--- About this task ---
Track down each line below containing the string "subtotal" and copy it.

+++ Materials provided

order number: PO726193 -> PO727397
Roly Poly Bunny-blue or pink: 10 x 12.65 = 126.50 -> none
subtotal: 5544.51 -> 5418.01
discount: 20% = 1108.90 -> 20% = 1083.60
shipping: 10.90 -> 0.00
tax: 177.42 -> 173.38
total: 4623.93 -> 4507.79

++++++
+++ Materials provided

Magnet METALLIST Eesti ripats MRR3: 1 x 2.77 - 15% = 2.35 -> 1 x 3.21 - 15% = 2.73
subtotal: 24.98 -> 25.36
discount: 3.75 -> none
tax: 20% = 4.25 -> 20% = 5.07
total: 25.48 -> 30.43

++++++

--- Solution to the problem ---
subtotal: 5544.51 -> 5418.01
subtotal: 24.98 -> 25.36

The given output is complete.